B. MÉGARBANE, P. LEPRINCE, N. DEYE, G. GUERRIER, D. RÉSIÈRE, S. DELERME, B. DELHOTHAL, F. BAUD
Réanimation Médicale et Toxicologique
Laboratoire de Toxicologie,
Hôpital Lariboisière et Service de Chirurgie Cardiovasculaire
Hôpital Pitié, Paris


Les toxiques avec effet stabilisant de membrane (ESM) sont responsables d’une mortalité importante malgré le traitement médical optimal. L’assistance circulatoire pourrait améliorer le pronostic vital de ces intoxications.

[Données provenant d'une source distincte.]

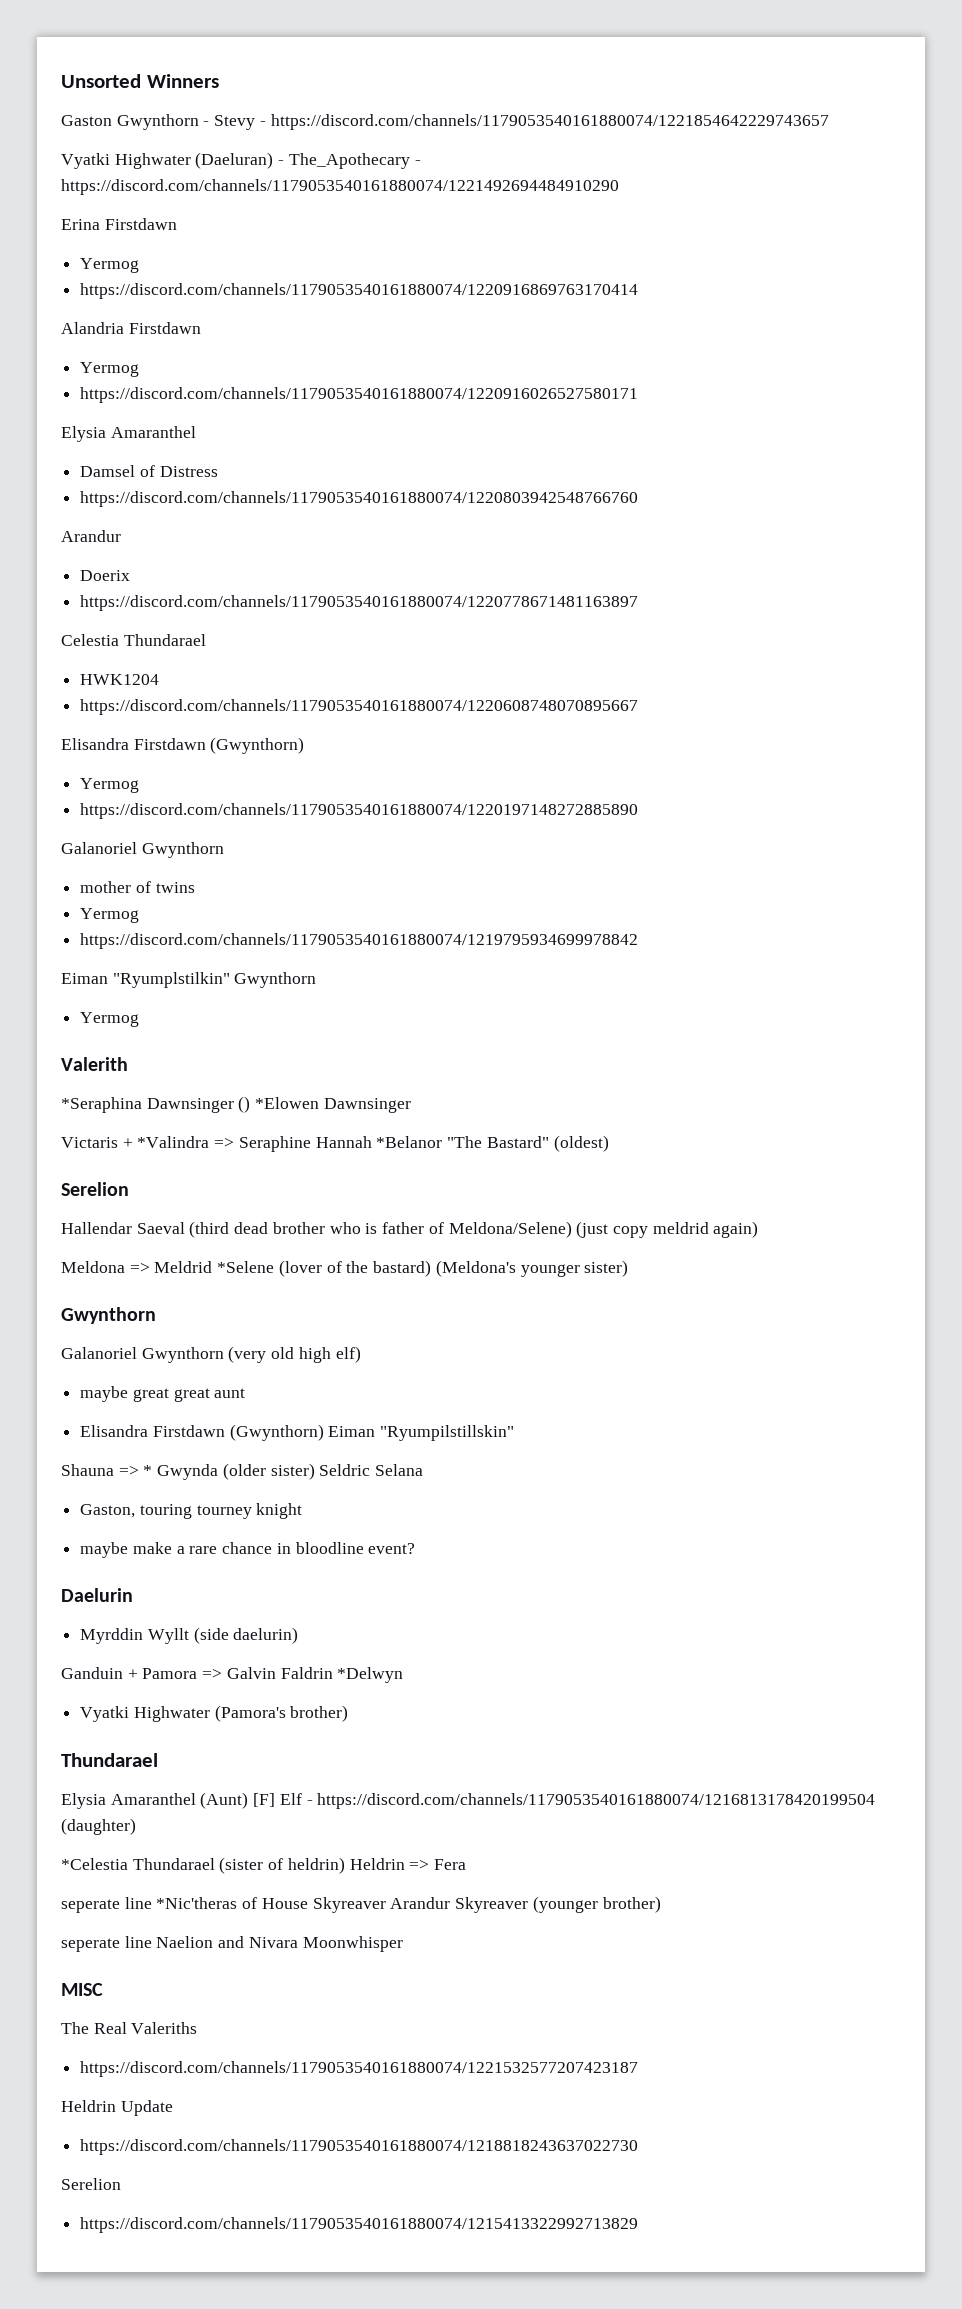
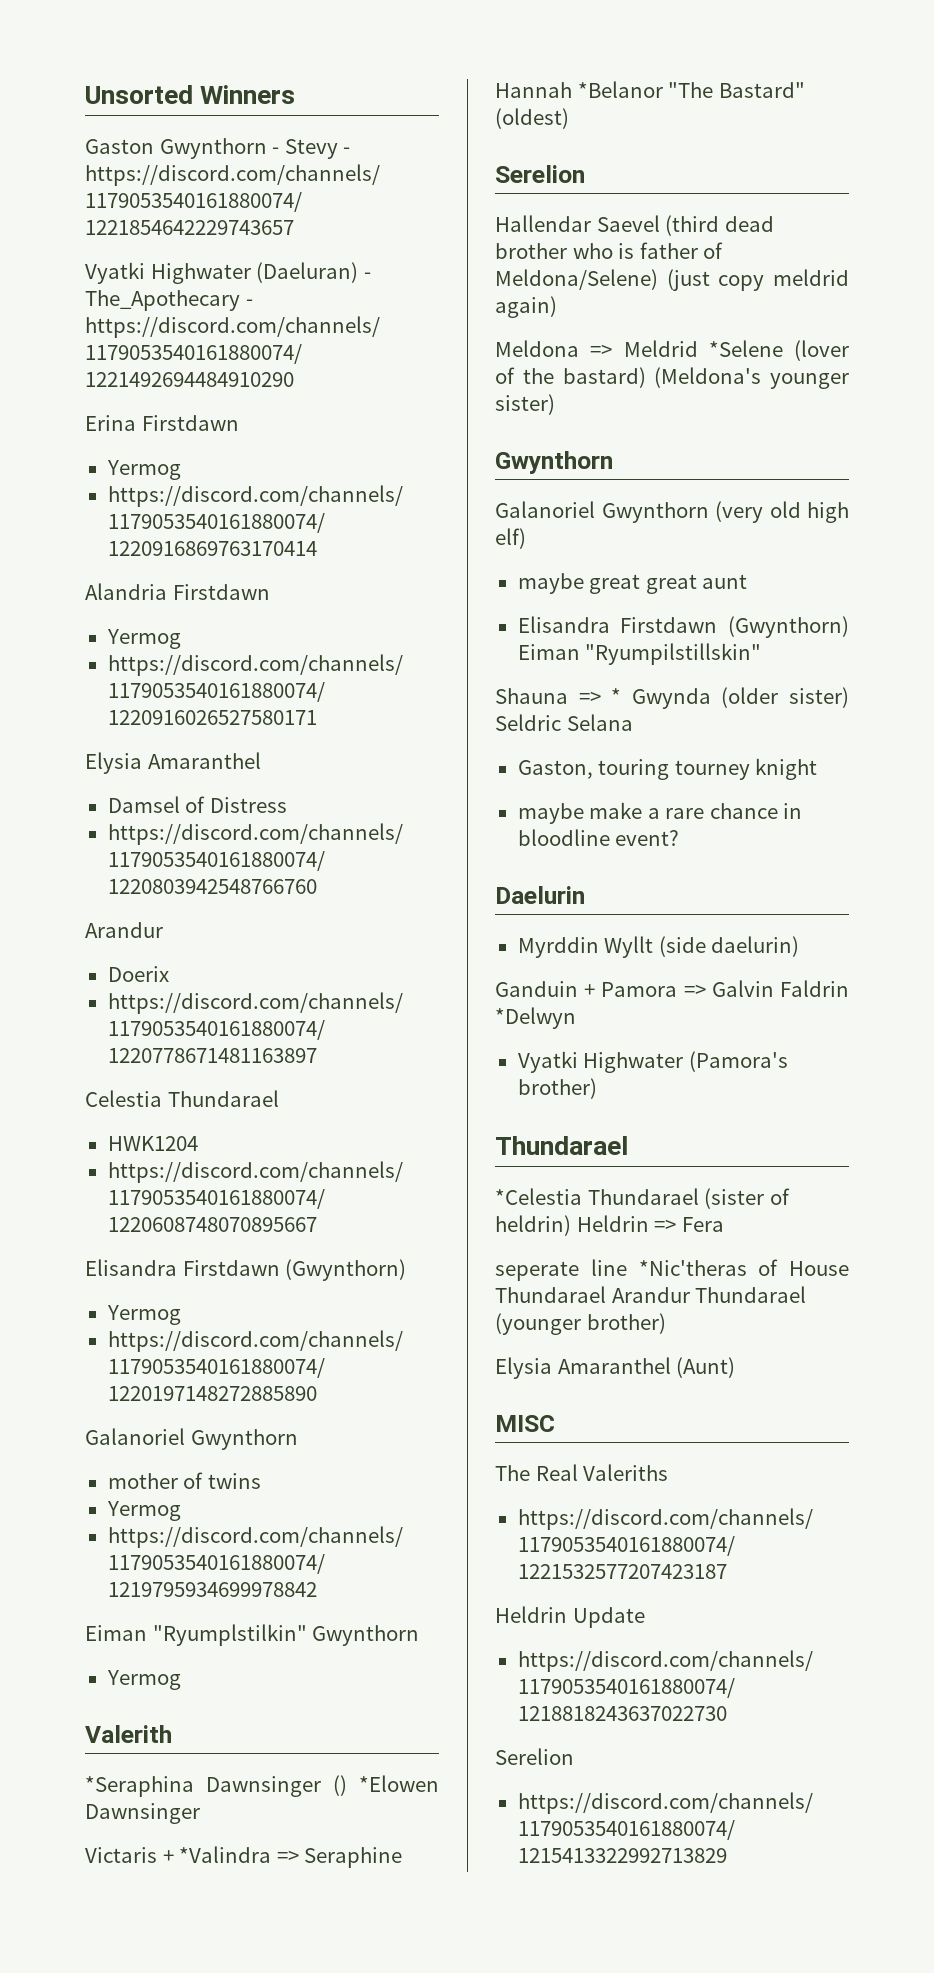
- Hallendar Saeval (third dead brother who is father of Meldona/Selene) (just copy meldrid again)
+ Hallendar Saevel (third dead brother who is father of Meldona/Selene) (just copy meldrid again)
- Elysia Amaranthel (Aunt) [F] Elf - https://discord.com/channels/1179053540161880074/1216813178420199504 (daughter)
- seperate line *Nic'theras of House Skyreaver Arandur Skyreaver (younger brother)
+ seperate line *Nic'theras of House Thundarael Arandur Thundarael (younger brother)
- seperate line Naelion and Nivara Moonwhisper
+ Elysia Amaranthel (Aunt)

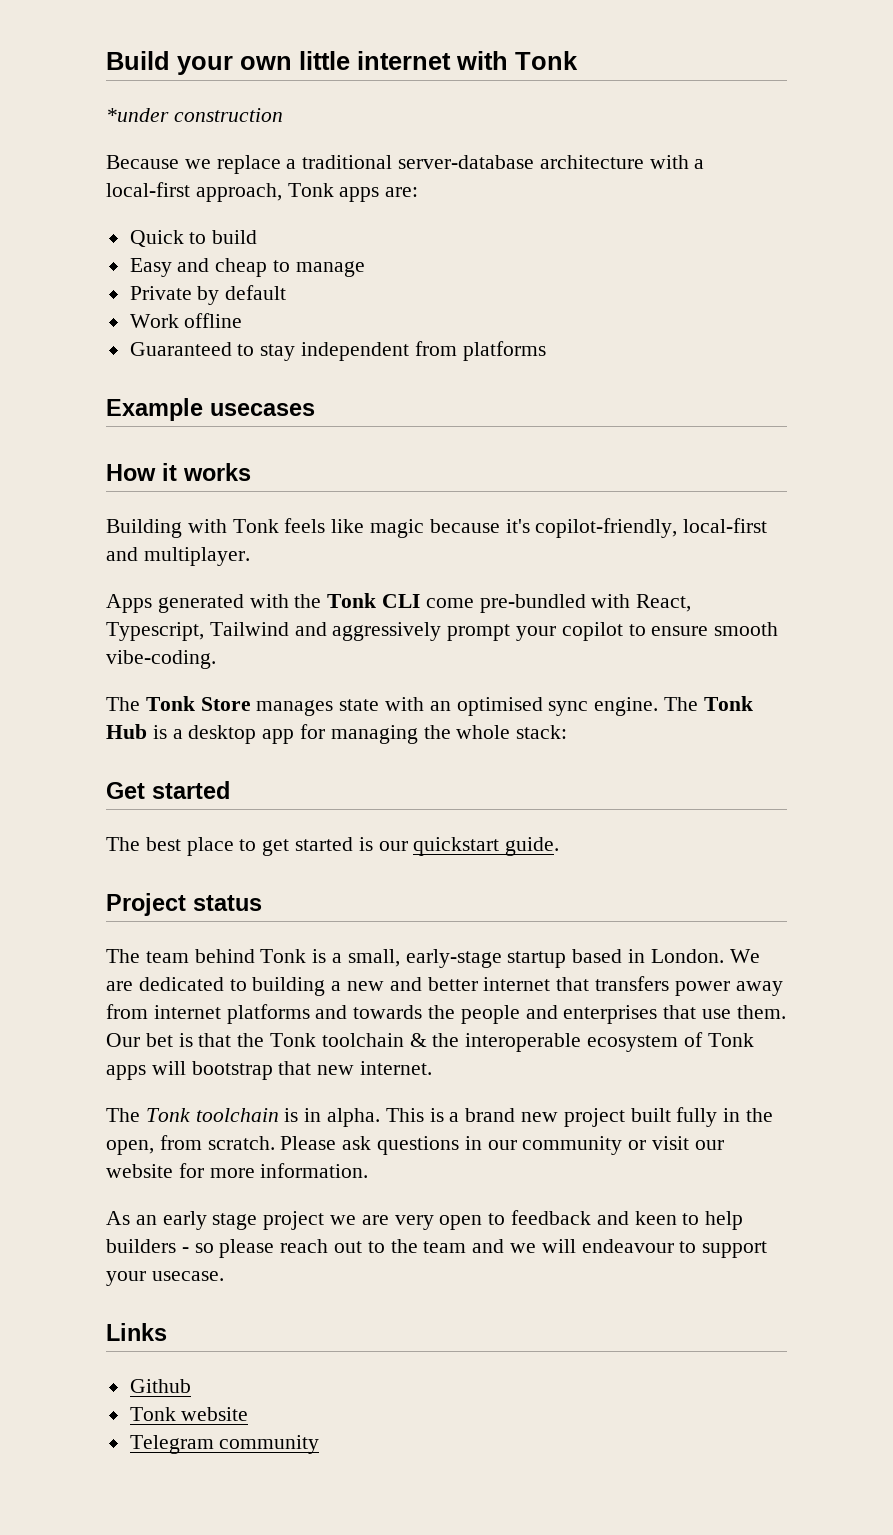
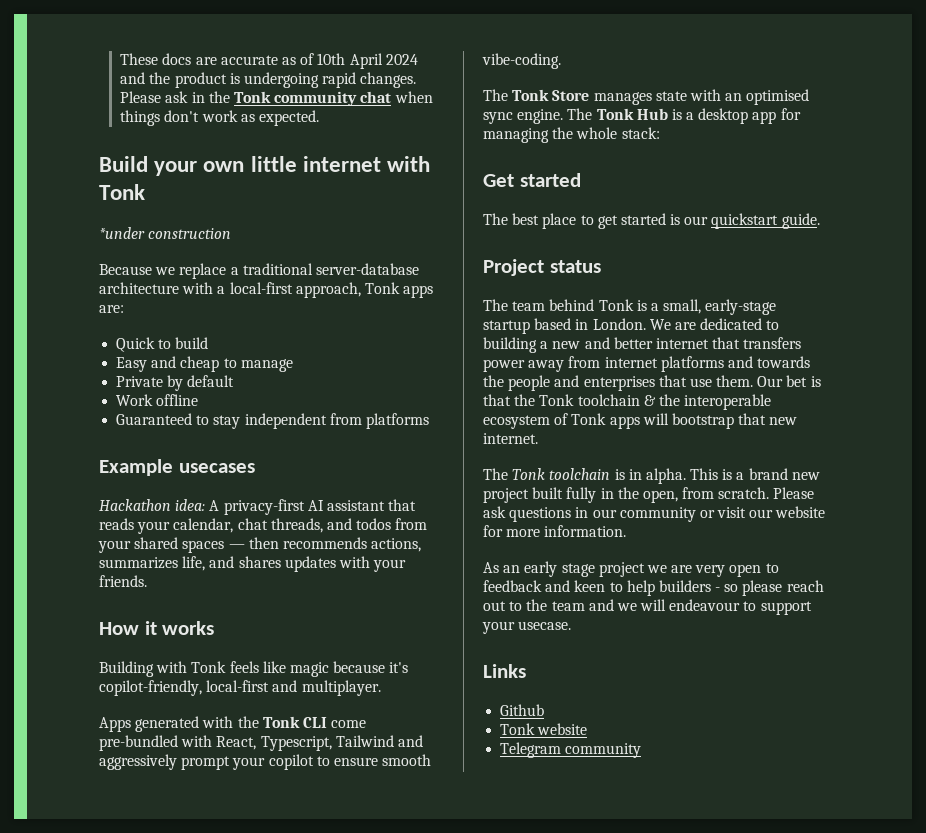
+ These docs are accurate as of 10th April 2024 and the product is undergoing rapid changes. Please ask in the Tonk community chat when things don't work as expected.
+ Hackathon idea: A privacy-first AI assistant that reads your calendar, chat threads, and todos from your shared spaces — then recommends actions, summarizes life, and shares updates with your friends.

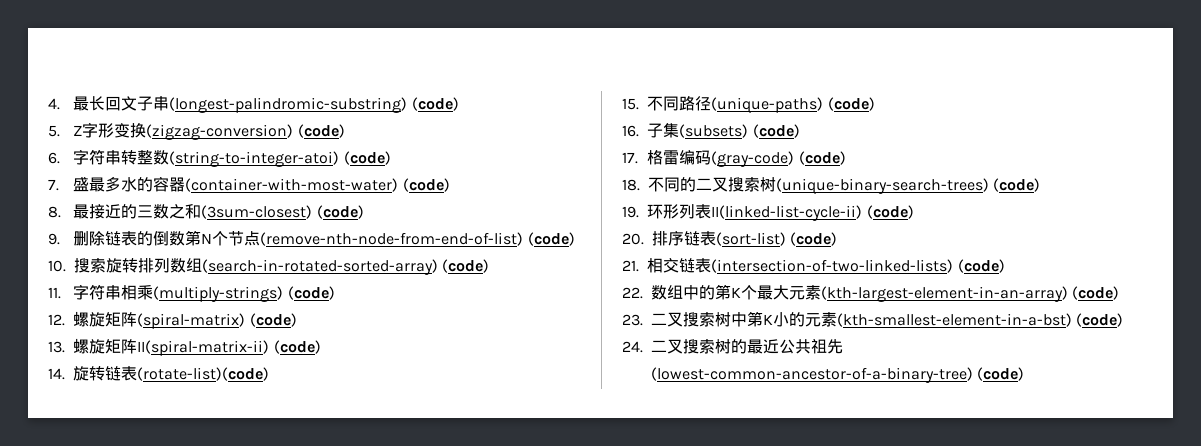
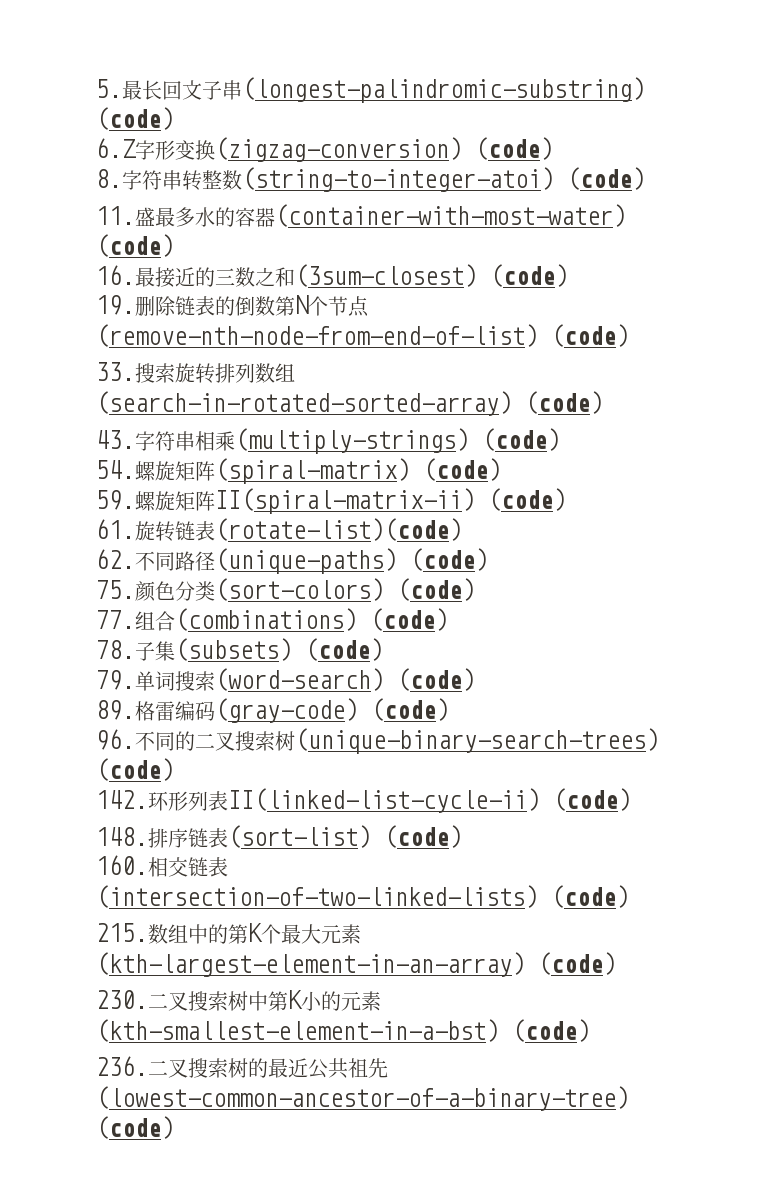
- 4.最长回文子串(longest-palindromic-substring) (code)
+ 5.最长回文子串(longest-palindromic-substring) (code)
- 5. Z字形变换(zigzag-conversion) (code)
+ 6.Z字形变换(zigzag-conversion) (code)
- 6.字符串转整数(string-to-integer-atoi) (code)
+ 8.字符串转整数(string-to-integer-atoi) (code)
- 7.盛最多水的容器(container-with-most-water) (code)
+ 11.盛最多水的容器(container-with-most-water) (code)
- 8.最接近的三数之和(3sum-closest) (code)
+ 16.最接近的三数之和(3sum-closest) (code)
- 9.删除链表的倒数第N个节点(remove-nth-node-from-end-of-list) (code)
+ 19.删除链表的倒数第N个节点(remove-nth-node-from-end-of-list) (code)
- 10.搜索旋转排列数组(search-in-rotated-sorted-array) (code)
+ 33.搜索旋转排列数组(search-in-rotated-sorted-array) (code)
- 11.字符串相乘(multiply-strings) (code)
+ 43.字符串相乘(multiply-strings) (code)
- 12.螺旋矩阵(spiral-matrix) (code)
+ 54.螺旋矩阵(spiral-matrix) (code)
- 13.螺旋矩阵II(spiral-matrix-ii) (code)
+ 59.螺旋矩阵II(spiral-matrix-ii) (code)
- 14.旋转链表(rotate-list)(code)
+ 61.旋转链表(rotate-list)(code)
- 15.不同路径(unique-paths) (code)
+ 62.不同路径(unique-paths) (code)
- 16.子集(subsets) (code)
- 17.格雷编码(gray-code) (code)
+ 75.颜色分类(sort-colors) (code)
+ 77.组合(combinations) (code)
+ 78.子集(subsets) (code)
+ 79.单词搜索(word-search) (code)
+ 89.格雷编码(gray-code) (code)
- 18.不同的二叉搜索树(unique-binary-search-trees) (code)
+ 96.不同的二叉搜索树(unique-binary-search-trees) (code)
- 19.环形列表II(linked-list-cycle-ii) (code)
+ 142.环形列表II(linked-list-cycle-ii) (code)
- 20.排序链表(sort-list) (code)
+ 148.排序链表(sort-list) (code)
- 21.相交链表(intersection-of-two-linked-lists) (code)
+ 160.相交链表(intersection-of-two-linked-lists) (code)
- 22.数组中的第K个最大元素(kth-largest-element-in-an-array) (code)
+ 215.数组中的第K个最大元素(kth-largest-element-in-an-array) (code)
- 23.二叉搜索树中第K小的元素(kth-smallest-element-in-a-bst) (code)
+ 230.二叉搜索树中第K小的元素(kth-smallest-element-in-a-bst) (code)
- 24.二叉搜索树的最近公共祖先(lowest-common-ancestor-of-a-binary-tree) (code)
+ 236.二叉搜索树的最近公共祖先(lowest-common-ancestor-of-a-binary-tree) (code)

Des facteurs prédictifs de décès ont été identifiés et pourraient servir de critères d’indication pour cette thérapeutique invasive, dont l’intérêt reste à établir.

MÉTHODE
Inclusion sur 12 mois de tous les patients admis pour intoxication avec ESM réfractaire au traitement médical conventionnel défini soit par un arrêt cardiaque (ACR) pré-hospitalier persistant à l’admission, soit par l’association d’un choc cardiogénique persistant malgré un remplissage adéquat (≥1000 ml en <8 h), une alcalinisation (≥375 ml de bicarbonate de sodium molaire en <8 h) et l’administration d’adrénaline (≥3mg/h), associé à une défaillance rénale (oligurie ou créatininémie >120 μM (H) ou 90 μM (F)) ou respiratoire (rapport PaO2/FiO2 <150 mmHg).
L’assistance circulatoire périphérique (pompe centrifuge Jostra® + oxygénateur à membrane) était réalisée en réanimation médicale par cannulation chirurgicale des vaisseaux fémoraux. Un accord de la Commission d’Etique de la Société de Réanimation en Langue Française (SRLF) avait été obtenu. Les données cliniques et toxicologiques ont été analysées (médiane [extrêmes]).

RÉSULTATS
Dix patients (8F/2H, âge 42 ans [18-50]) ont été assistés en 1 an pour intoxication avec ESM. Le tableau cardiovasculaire était gravissime : PAS 60 mmHg [0-113] sous adrénaline 10 mg/h [3,5-25], FC 45 /min [0-135], QRS 150 msec [110-250], lactates 11,6 mmol/l [5,4-20,0], PaO2/FiO2 128 mmHg [29-562], index cardiaque 0,9 ml/min/m2 [0-2,1] et SvO2 45% [12-77]. Deux patients étaient en asystolie persistante. L’assistance (délai 7 h [1-29], durée 45 h [15-336]) a contribué à la survie sans séquelles de 7/10 patients. Deux patients sont décédés de mort encéphalique et 1 de choc septique. La survie était significativement améliorée par rapport à celle observée dans une population répondant aux mêmes critères (8%, p=0,003, test de Clopper-Pearson). Les complications étaient une pneumonie nosocomiale (8/10) et une hémorragie grave (4/10, 8 [2-44] culots transfusés). La toxicocinétique montrait une prolongation de l’élimination par saturation du métabolisme.

CONCLUSION
Les patients vérifiant les critères prédictifs de décès par intoxication avec ESM devraient bénéficier d’une assistance circulatoire périphérique, qui permet significativement d’améliorer la survie.